Bracing may be used when the curve measures between 25 to 40 degrees on an x-ray, but skeletal growth remains. The type of brace and the amount of time spent in the brace will depend on the adolescent’s condition. Modern braces often can be hidden under clothing.
Surgery may be recommended when the curve measures 50 degrees or more on an x-ray and bracing is not successful in slowing down the progression of the curve.
According to the Scoliosis Research Society, there is no evidence to show that other methods for treating scoliosis (i.e. manipulation, electrical stimulation, and corrective exercise) prevent the progression of the disease. There are currently no medications to treat scoliosis nor can its onset be prevented.

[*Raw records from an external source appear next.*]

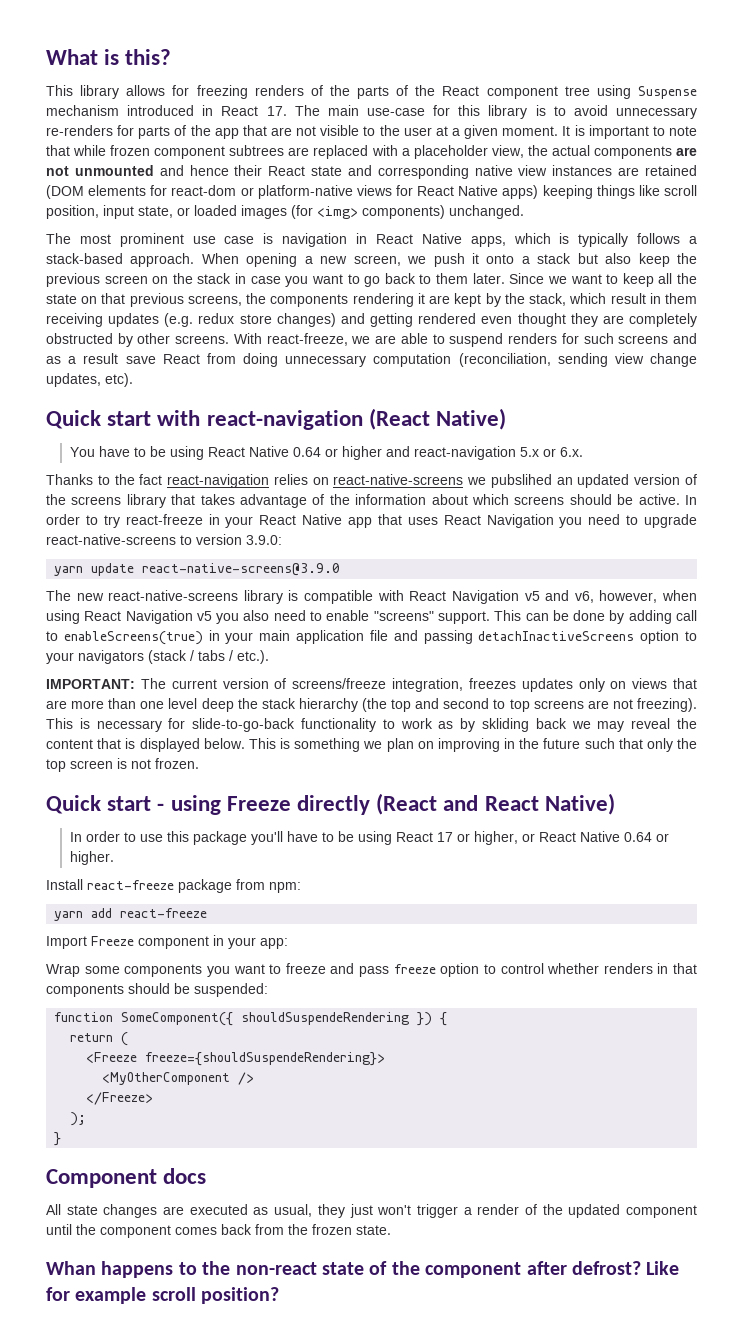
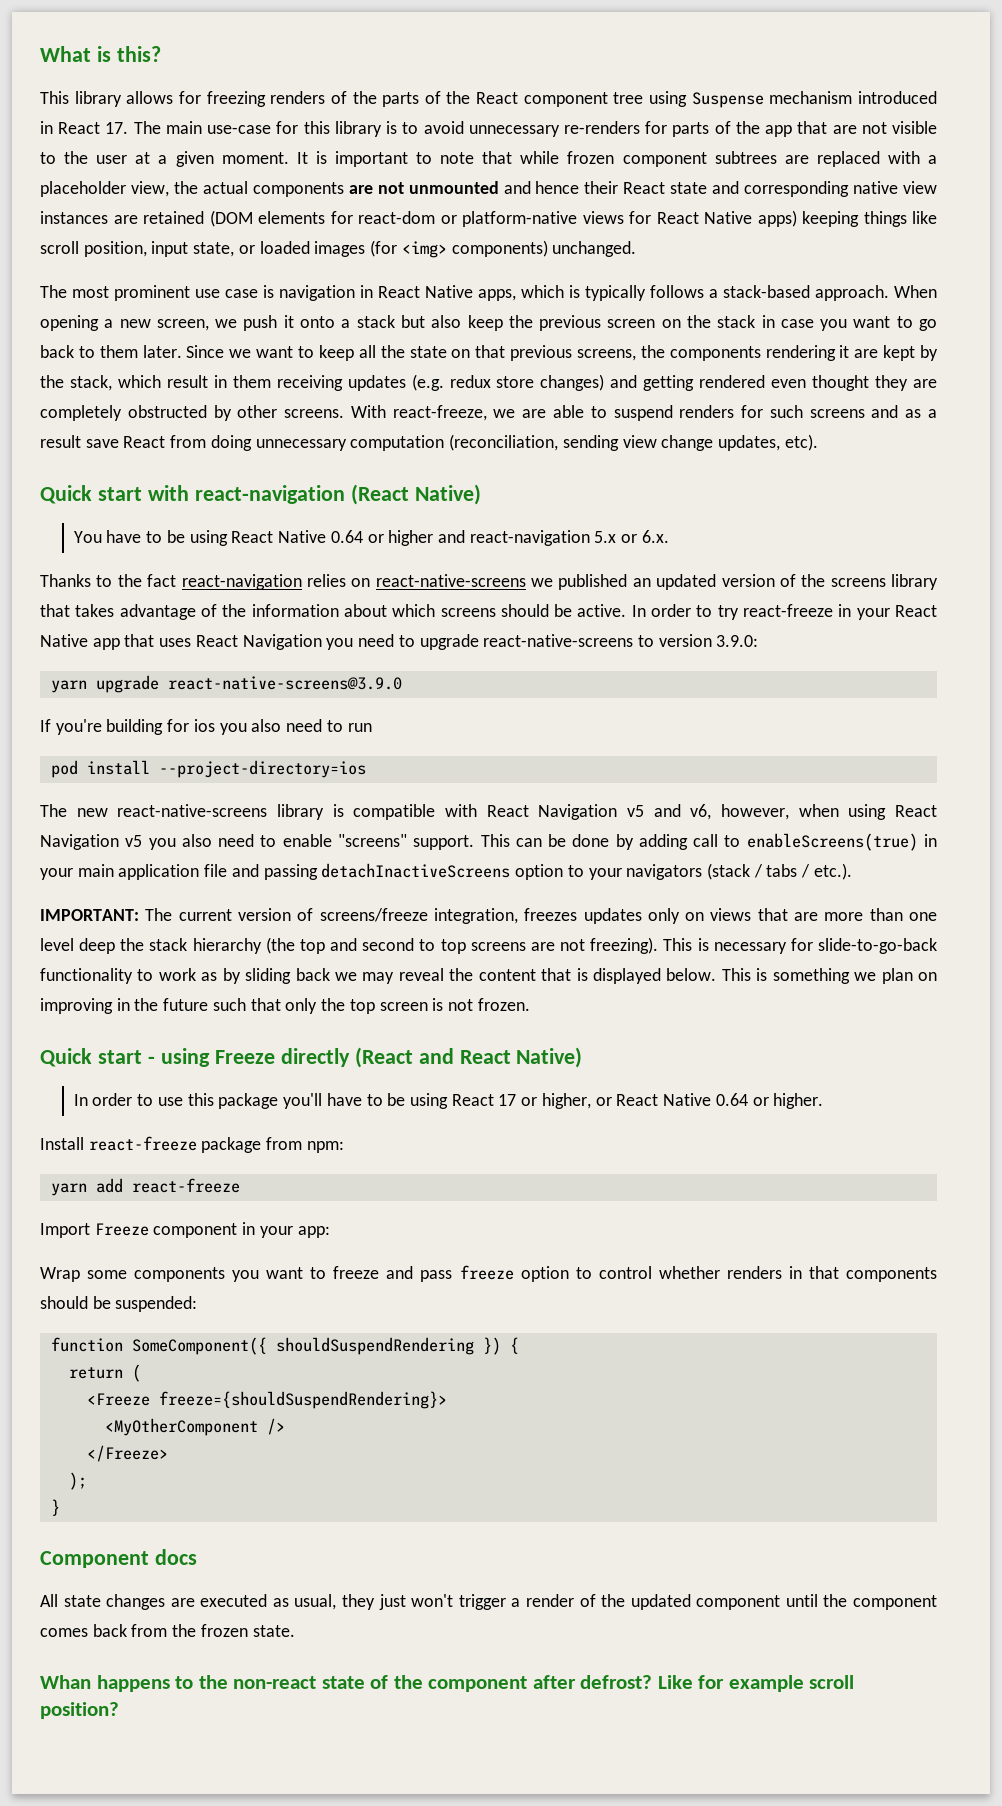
[490,474,552,488] pubslihed -> [558,574,628,590] published
[91,563,135,576] update -> [95,675,159,693] upgrade
(341, 569) none -> [40,719,372,735] [50,760,366,778] // If you're building for ios you also need to run // pod install --project-directory=ios
[482,718,529,732] skliding -> [245,968,292,984] sliding
[241,1012,410,1025] shouldSuspendeRendering -> [275,1337,474,1355] shouldSuspendRendering
[145,1052,386,1066] freeze={shouldSuspendeRendering}> -> [158,1391,447,1409] freeze={shouldSuspendRendering}>

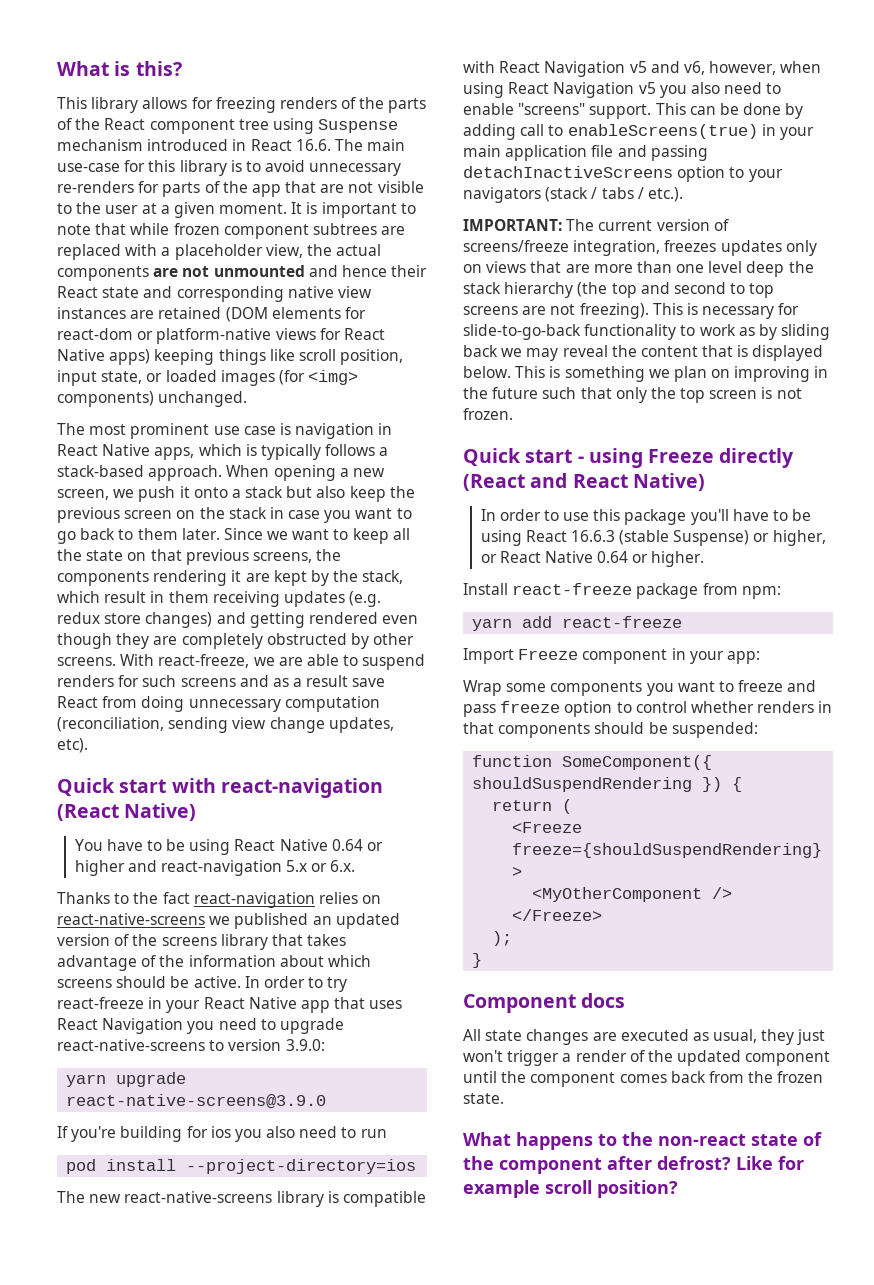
[105,122,129,134] 17. -> [295,139,331,151] 16.6.
[812,375,870,391] thought -> [57,633,112,649] though
[498,1094,517,1106] 17 -> [570,530,750,546] 16.6.3 (stable Suspense)
[40,1675,91,1689] Whan -> [463,1132,511,1146] What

When scoliosis is mild in adults, the condition can remain unchanged or progress so slightly over the years that no serious problems develop. However, in some people significant changes can occur. Curves can increase in size causing pain. In the most severe cases, breathing can be affected. Osteoporosis (thinning of the bone) later in life can cause a mild curvature to increase significantly. Prevention of osteoporosis is especially important in people with scoliosis. Scoliosis in adults can be the result of a curve not treated during adolescence or as a result of degeneration of the discs and joints of the spine.
Fredericksburg City Schools has established a School Health Advisory Board, comprised of community representatives, parents, students and school personnel. As set forth in its by-laws, the School Health Advisory Board, meets quarterly and serves to assist with the development of health policy in the school division and the evaluation of the status of school health, health education, the school environment and health services.
Each year, the School Health Advisory Board Chair presents both an oral and written report to the local school board on the status and needs of student health in the school division.